**Before-and-after change data:**
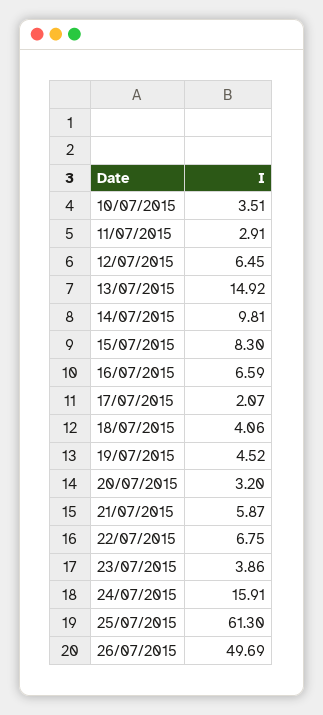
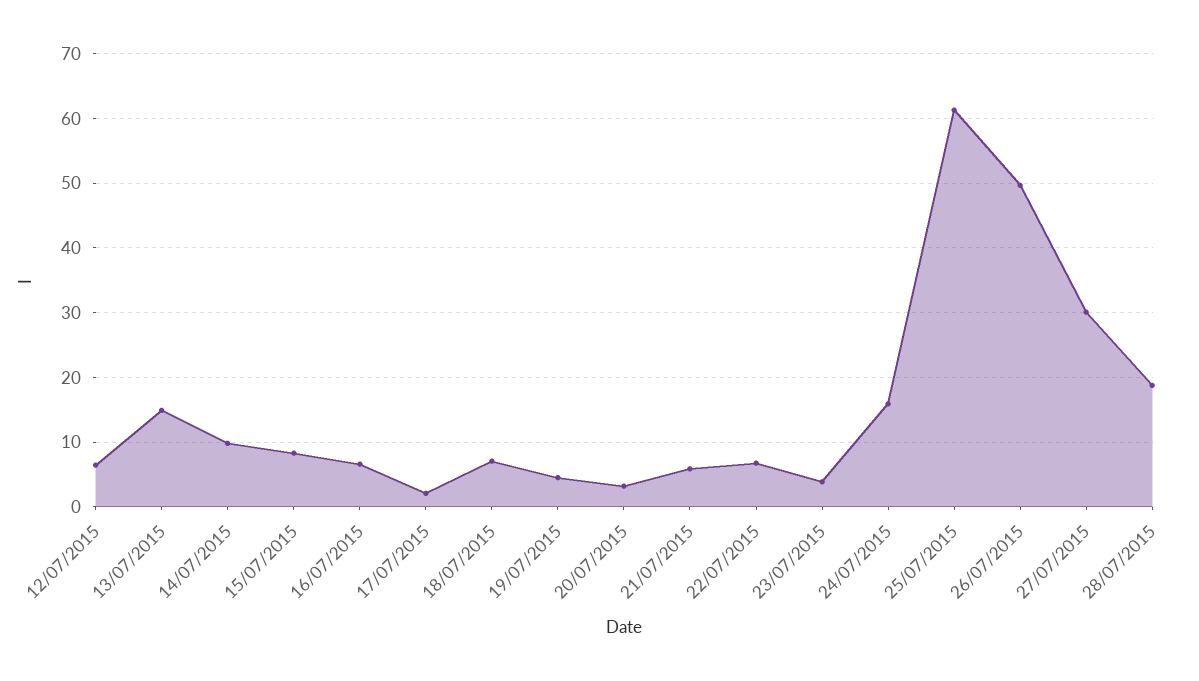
10/07/2015: 3.51 -> none
11/07/2015: 2.91 -> none
18/07/2015: 4.06 -> 7
27/07/2015: none -> 30
28/07/2015: none -> 19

**Assignment:** A reply should hold exactly the lines from the one containing "11/07/2015: 2.91 -> none" through the end of the data above, nothing more.

**Final answer:**
11/07/2015: 2.91 -> none
18/07/2015: 4.06 -> 7
27/07/2015: none -> 30
28/07/2015: none -> 19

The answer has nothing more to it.